** Work to be completed **
Which lines of the data below contain "none"? Please show them all.

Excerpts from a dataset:
--------------------

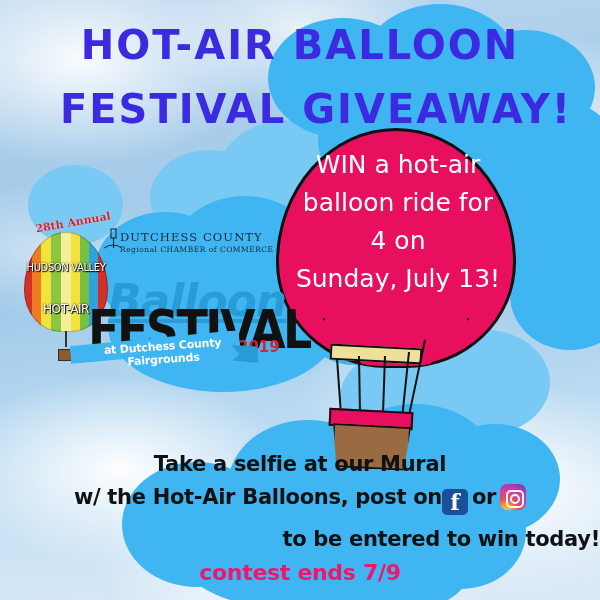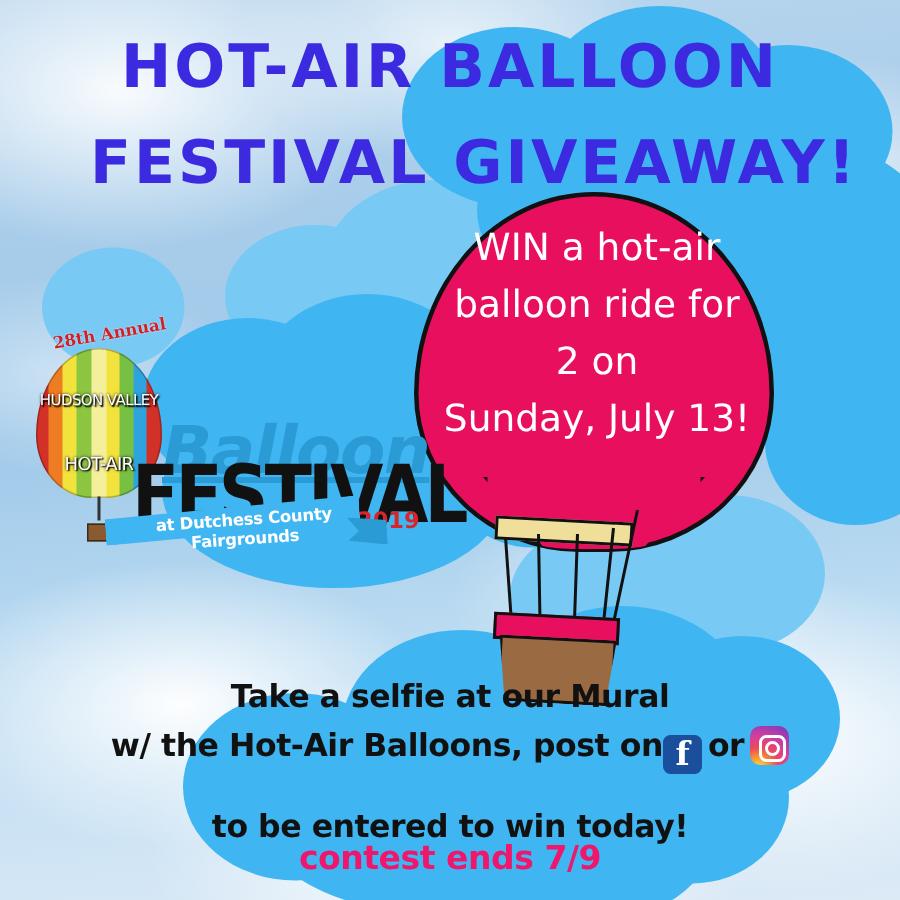--- a/index.html
+++ b/index.html
@@ -238,6 +238,15 @@
     <div class="lb-text" id="lb2">HOT-AIR</div>
     <div class="logo-basket"></div>
 
+    <div id="dcc">
+      <svg width="18" height="26" viewBox="0 0 18 26" style="position:absolute;left:-16px;top:-2px;">
+        <rect x="7" y="1" width="5" height="9" fill="none" stroke="#1b2a33" stroke-width="1.1"></rect>
+        <line x1="9.5" y1="10" x2="9.5" y2="20" stroke="#1b2a33" stroke-width="1.1"></line>
+        <path d="M0 20 Q9 14 18 20" fill="none" stroke="#1b2a33" stroke-width="1"></path>
+      </svg>
+      <div class="dcc1">DUTCHESS COUNTY</div>
+      <div class="dcc2">Regional CHAMBER of COMMERCE</div>
+    </div>
 
     <div id="balloonWord">Balloon</div>
     <div id="festivalWord">FESTIVAL</div>

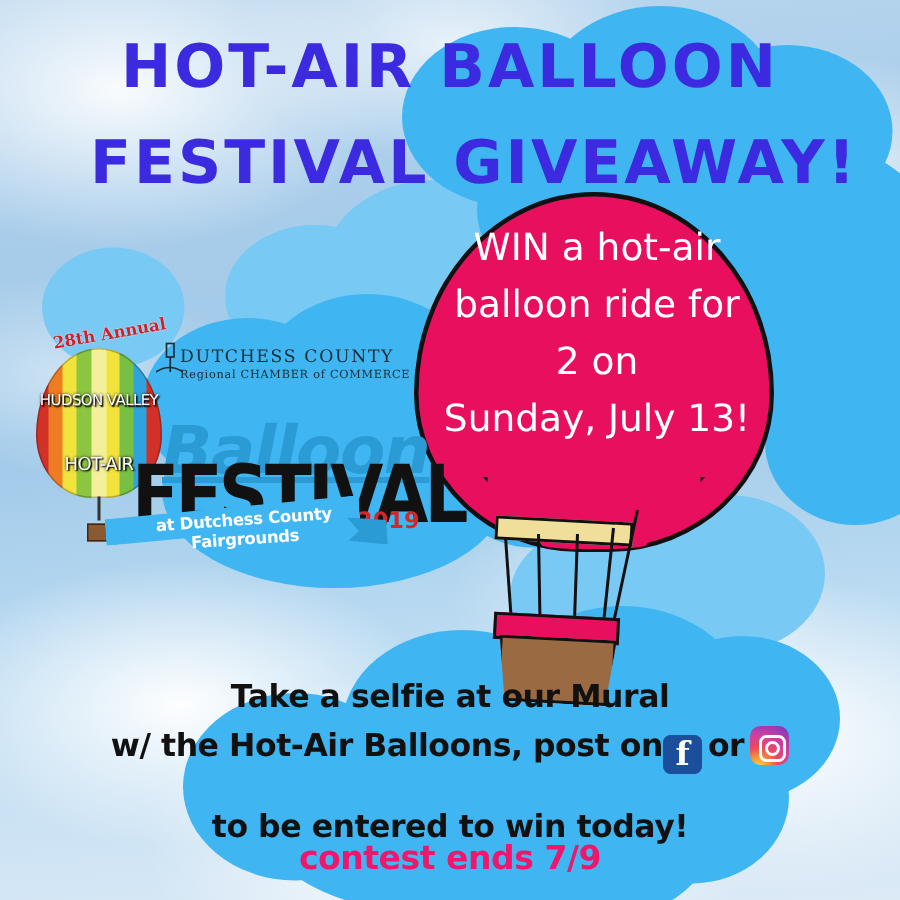--- a/index.html
+++ b/index.html
@@ -227,7 +227,7 @@
   <div class="balloon-copy">
     <div>WIN a hot-air</div>
     <div>balloon ride for</div>
-    <div>2 on</div>
+    <div>4 on</div>
     <div>Sunday, July 13!</div>
   </div>
 

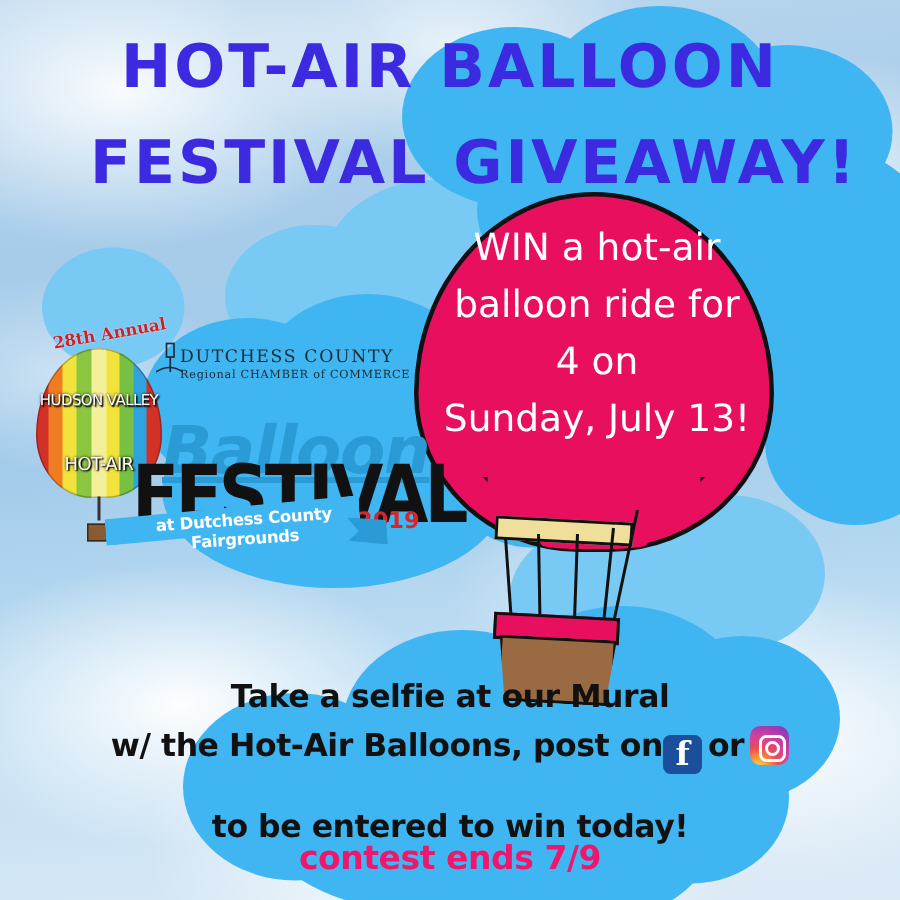--- a/index.html
+++ b/index.html
@@ -142,7 +142,7 @@
   }
   #bl1{top:452px;}
   #bl2{top:484px;}
-  #bl3{top:539px;}
+  #bl3{top:527px;text-align:right;}
   #bl4{top:560px;color:#f0166b;font-size:22px;}
 
   .fb{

--------------------

** Answer to this task **
+        <rect x="7" y="1" width="5" height="9" fill="none" stroke="#1b2a33" stroke-width="1.1"></rect>
+        <path d="M0 20 Q9 14 18 20" fill="none" stroke="#1b2a33" stroke-width="1"></path>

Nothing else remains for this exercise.